Given an improving pipeline of active customer proposals, signed NDAs, and
scheduled engagements with existing clients, Insig AI intends to recruit
additional key personnel to meet current and expected demand, specifically
data science engineers and senior sales leadership within both our Data
Engineering and ESG divisions.
Equity Subscription and equity funding facility
The Company is pleased to announce it has successfully raised gross (and net)
proceeds of £0.35 million by way of an equity subscription, issuing 2,187,500
shares (the "Subscription Shares") at a price of 16.0 pence per share (the
"Subscription Price") (the "Subscription"). The Subscription Price represents
a small discount of 1.5% to the closing market price of Insig AI's shares on
21 March 2025 of 16.25 pence. Richard Bernstein, Chief Executive, John Wilson,
non-executive Chairman of Insig AI subscribed for £150,000 and £50,000 of
Subscription Shares respectively.

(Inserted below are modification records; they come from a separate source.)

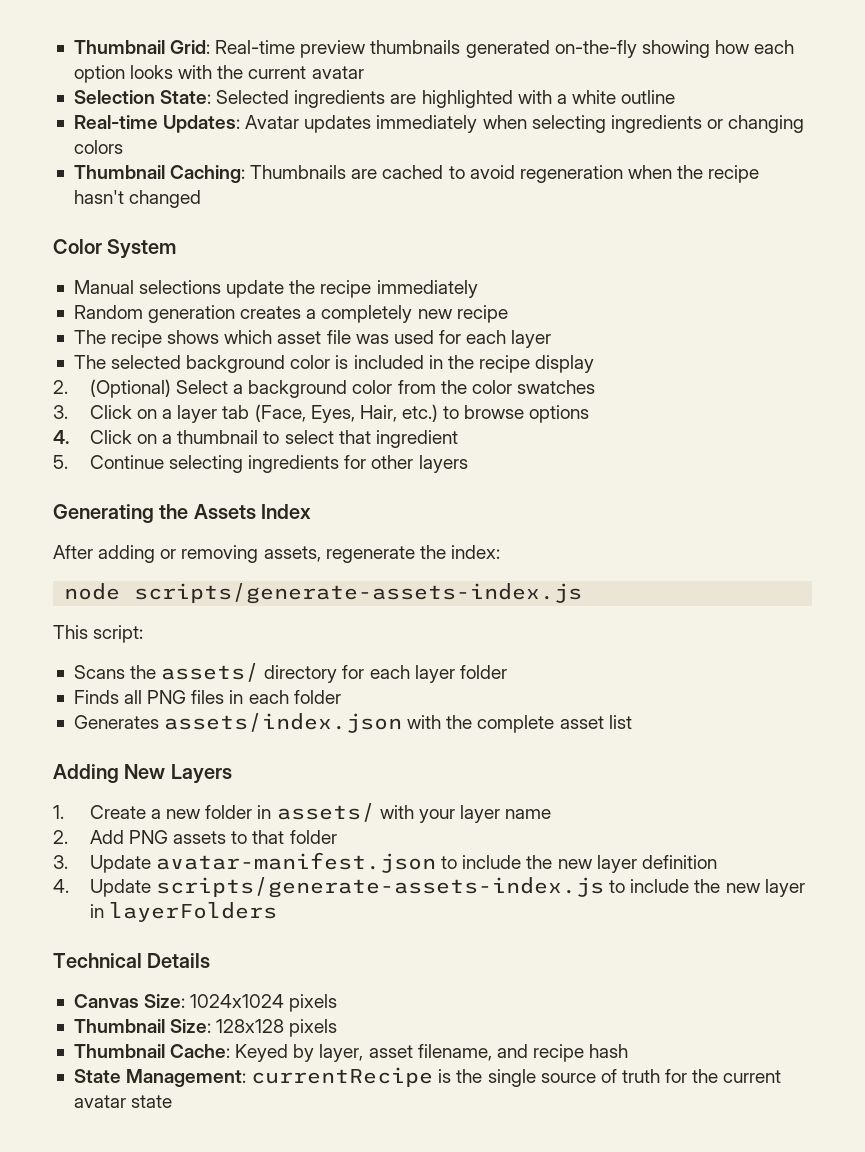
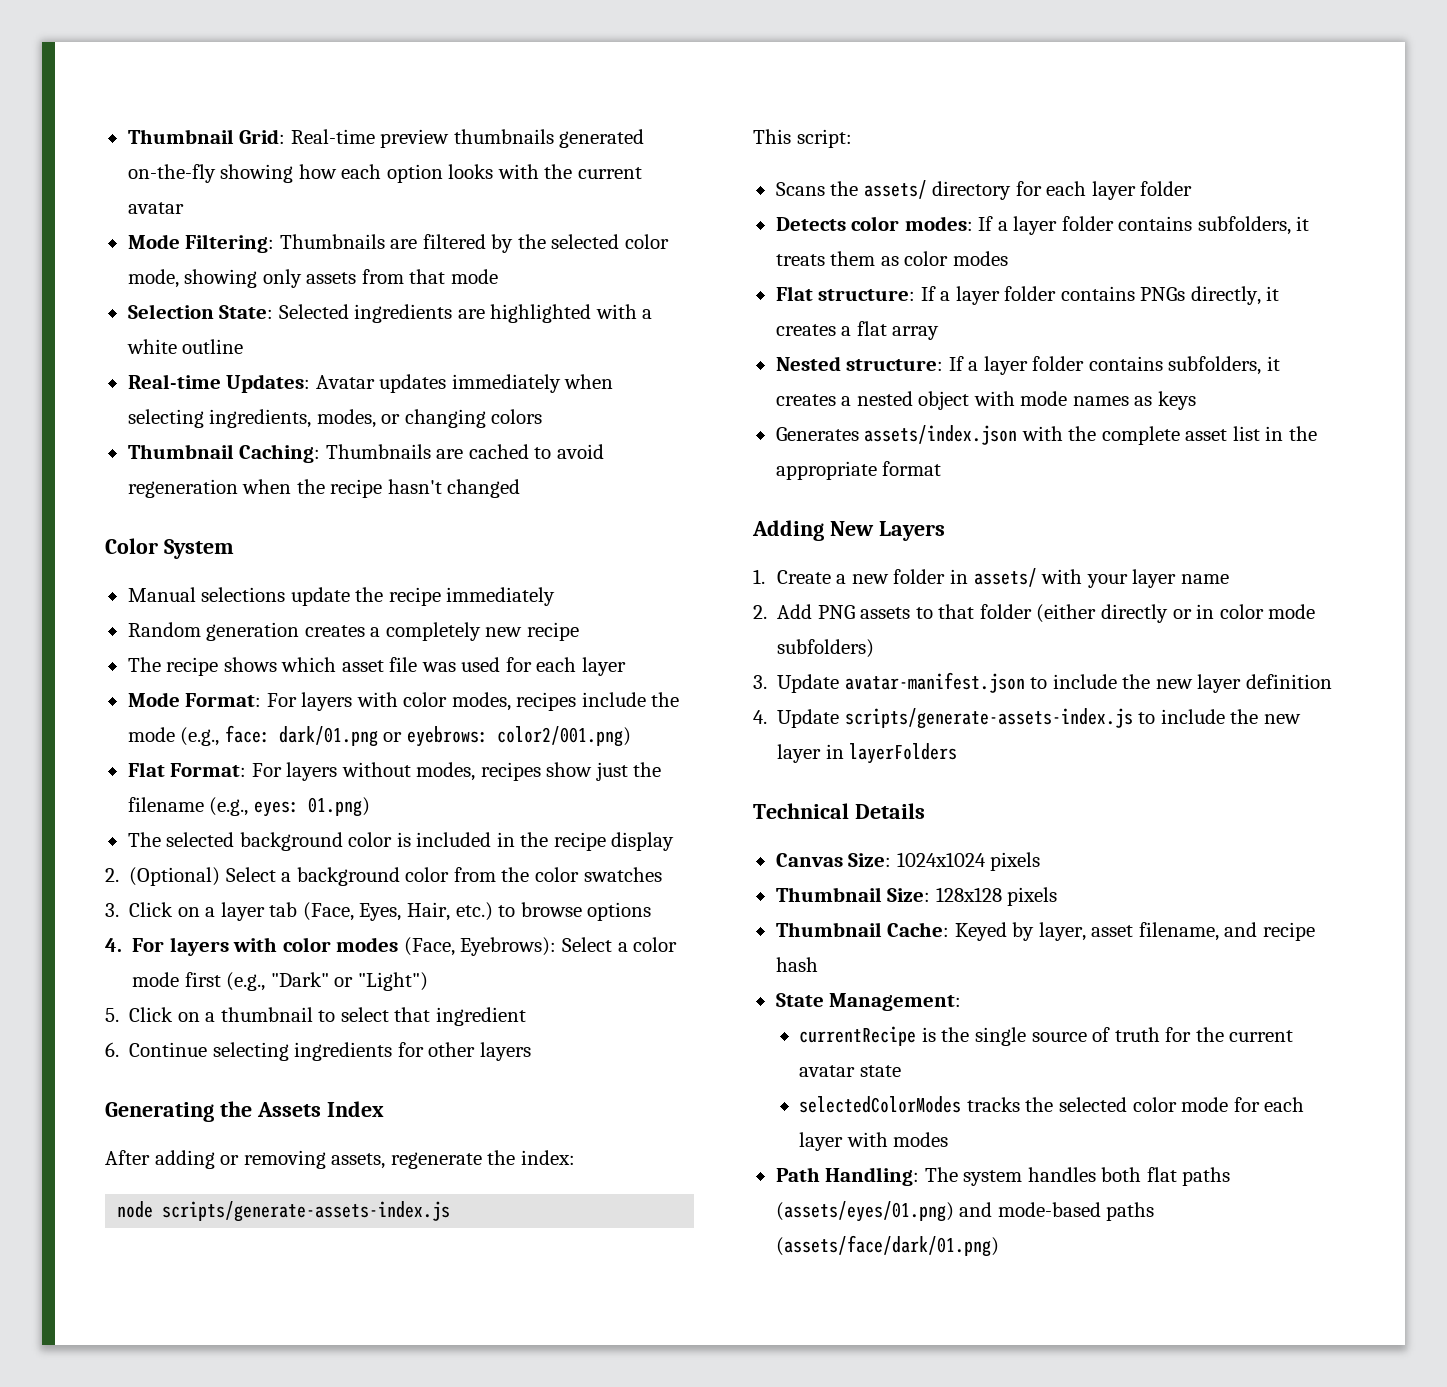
+ Mode Filtering: Thumbnails are filtered by the selected color mode, showing only assets from that mode
- Real-time Updates: Avatar updates immediately when selecting ingredients or changing colors
+ Real-time Updates: Avatar updates immediately when selecting ingredients, modes, or changing colors
+ Mode Format: For layers with color modes, recipes include the mode (e.g., face: dark/01.png or eyebrows: color2/001.png)
+ Flat Format: For layers without modes, recipes show just the filename (e.g., eyes: 01.png)
- 4. Click on a thumbnail to select that ingredient
+ 4. For layers with color modes (Face, Eyebrows): Select a color mode first (e.g., "Dark" or "Light")
+ 5. Click on a thumbnail to select that ingredient
- 5. Continue selecting ingredients for other layers
+ 6. Continue selecting ingredients for other layers
- Finds all PNG files in each folder
+ Detects color modes: If a layer folder contains subfolders, it treats them as color modes
+ Flat structure: If a layer folder contains PNGs directly, it creates a flat array
+ Nested structure: If a layer folder contains subfolders, it creates a nested object with mode names as keys
- Generates assets/index.json with the complete asset list
+ Generates assets/index.json with the complete asset list in the appropriate format
- 2. Add PNG assets to that folder
+ 2. Add PNG assets to that folder (either directly or in color mode subfolders)
- State Management: currentRecipe is the single source of truth for the current avatar state
+ State Management:
+ currentRecipe is the single source of truth for the current avatar state
+ selectedColorModes tracks the selected color mode for each layer with modes
+ Path Handling: The system handles both flat paths (assets/eyes/01.png) and mode-based paths (assets/face/dark/01.png)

Following these purchases, Mr Bernstein's
shareholding stands at 23,490,880 which represents 19.6% of Insig AI's voting
rights and Mr Wilson's shareholding stands at 2,612,500 which represents 2.2%
of Insig AI's total voting rights.
Further details regarding these subscriptions are provided in the PDMR dealing
table at the end of this announcement.
In addition, to ensure the Company has sufficient working capital for at least
the next 12 months, the board of directors has also agreed terms over a
proposed £350,000 equity funding facility from Richard Bernstein, Chief
Executive of Insig AI ("Equity Funding Facility"). Formal legal documentation
will be finalised by 31 March 2025. Pursuant to the proposed terms of the
Equity Funding Facility, Richard Bernstein shall have the right to subscribe
for up to 1,750,000 new ordinary shares in the Company at 20 pence per
ordinary share. The Company shall also have a call option to require the
same, should funding be required. The Equity Funding Facility shall terminate
on 31 December 2025. The subscription price of 20 pence represents a premium
of 23% to the closing share price of 16.25 pence on 21 March 2025.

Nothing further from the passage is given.